### TASK PROMPT
Pictures are to be left out, and the rest of the records reproduced exactly.
####
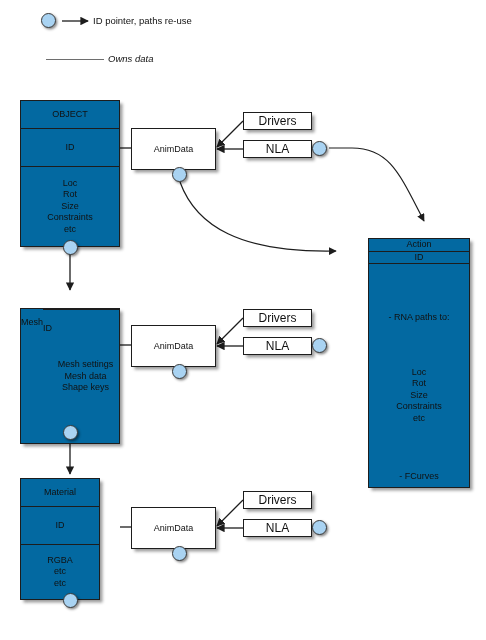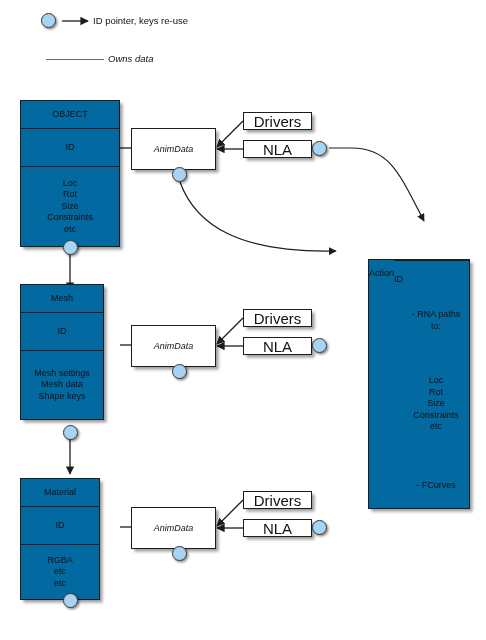--- a/index.html
+++ b/index.html
@@ -127,7 +127,7 @@
 </svg>
 
 <div class="dot" style="left:41px;top:13px;"></div>
-<div class="legend-label" style="left:93px;top:15px;">ID pointer, keys re-use</div>
+<div class="legend-label" style="left:93px;top:15px;">ID pointer, paths re-use</div>
 
 <div class="legend-rule" style="left:46px;top:59px;width:58px;"></div>
 <div class="legend-label" style="left:108px;top:53px;font-style:italic;">Owns data</div>

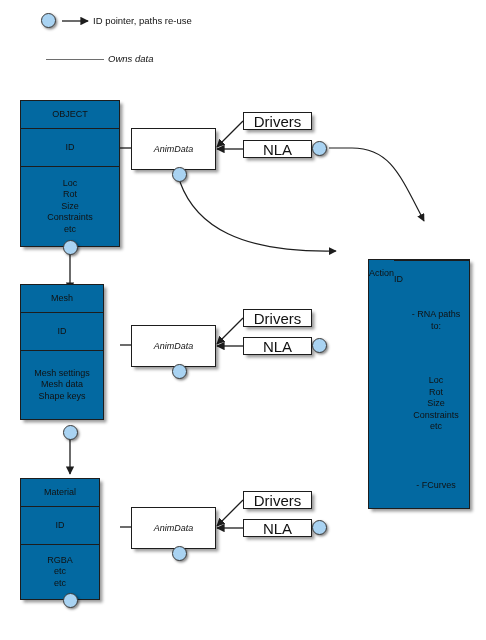--- a/index.html
+++ b/index.html
@@ -46,7 +46,7 @@
     box-shadow:2.5px 2.5px 3px rgba(0,0,0,0.40);
     box-sizing:border-box;
     display:flex;align-items:center;justify-content:center;
-    font-size:15px;color:#111;
+    font-size:12px;color:#111;
     z-index:4;
   }
   .animdata{

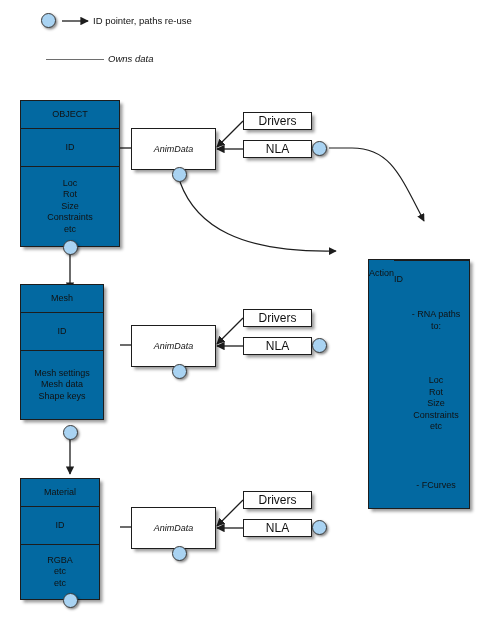--- a/index.html
+++ b/index.html
@@ -58,7 +58,6 @@
     display:flex;align-items:center;justify-content:center;
     font-size:9px;color:#111;
     z-index:4;
-    font-style:italic;
   }
 
   

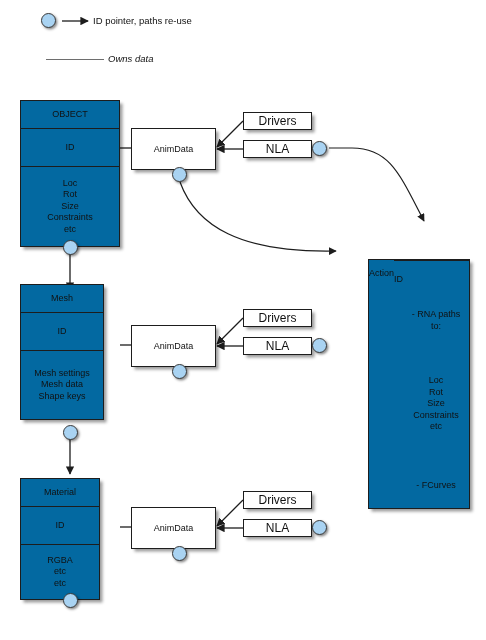--- a/index.html
+++ b/index.html
@@ -202,7 +202,7 @@
 </div>
 <div class="dot" style="left:312px;top:520px;"></div>
 
-<div class="box" style="left:368px;top:238px;width:102px;height:250px;display:flex;flex-direction:row;margin-top:21px;">
+<div class="box" style="left:368px;top:238px;width:102px;height:250px;display:flex;flex-direction:column;">
   <div class="cell cell-title">Action</div>
   <div class="cell cell-id">ID</div>
   <div class="cell cell-body" style="flex-direction:column;justify-content:flex-start;padding-top:48px;gap:33px;">

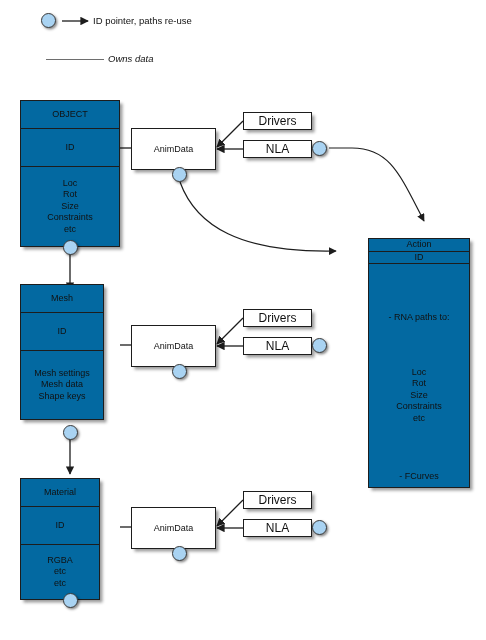--- a/index.html
+++ b/index.html
@@ -156,7 +156,7 @@
 </div>
 <div class="dot" style="left:312px;top:141px;"></div>
 
-<div class="box" style="left:20px;top:284px;width:84px;height:136px;display:flex;flex-direction:column;">
+<div class="box" style="left:20px;top:308px;width:100px;height:136px;display:flex;flex-direction:row;">
   <div class="cell cell-title">Mesh</div>
   <div class="cell cell-id">ID</div>
   <div class="cell cell-body">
####
### SOLUTION
--- a/index.html
+++ b/index.html
@@ -127,7 +127,7 @@
 </svg>
 
 <div class="dot" style="left:41px;top:13px;"></div>
-<div class="legend-label" style="left:93px;top:15px;">ID pointer, keys re-use</div>
+<div class="legend-label" style="left:93px;top:15px;">ID pointer, paths re-use</div>
 
 <div class="legend-rule" style="left:46px;top:59px;width:58px;"></div>
 <div class="legend-label" style="left:108px;top:53px;font-style:italic;">Owns data</div>

--- a/index.html
+++ b/index.html
@@ -46,7 +46,7 @@
     box-shadow:2.5px 2.5px 3px rgba(0,0,0,0.40);
     box-sizing:border-box;
     display:flex;align-items:center;justify-content:center;
-    font-size:15px;color:#111;
+    font-size:12px;color:#111;
     z-index:4;
   }
   .animdata{

--- a/index.html
+++ b/index.html
@@ -58,7 +58,6 @@
     display:flex;align-items:center;justify-content:center;
     font-size:9px;color:#111;
     z-index:4;
-    font-style:italic;
   }
 
   

--- a/index.html
+++ b/index.html
@@ -202,7 +202,7 @@
 </div>
 <div class="dot" style="left:312px;top:520px;"></div>
 
-<div class="box" style="left:368px;top:238px;width:102px;height:250px;display:flex;flex-direction:row;margin-top:21px;">
+<div class="box" style="left:368px;top:238px;width:102px;height:250px;display:flex;flex-direction:column;">
   <div class="cell cell-title">Action</div>
   <div class="cell cell-id">ID</div>
   <div class="cell cell-body" style="flex-direction:column;justify-content:flex-start;padding-top:48px;gap:33px;">

--- a/index.html
+++ b/index.html
@@ -156,7 +156,7 @@
 </div>
 <div class="dot" style="left:312px;top:141px;"></div>
 
-<div class="box" style="left:20px;top:284px;width:84px;height:136px;display:flex;flex-direction:column;">
+<div class="box" style="left:20px;top:308px;width:100px;height:136px;display:flex;flex-direction:row;">
   <div class="cell cell-title">Mesh</div>
   <div class="cell cell-id">ID</div>
   <div class="cell cell-body">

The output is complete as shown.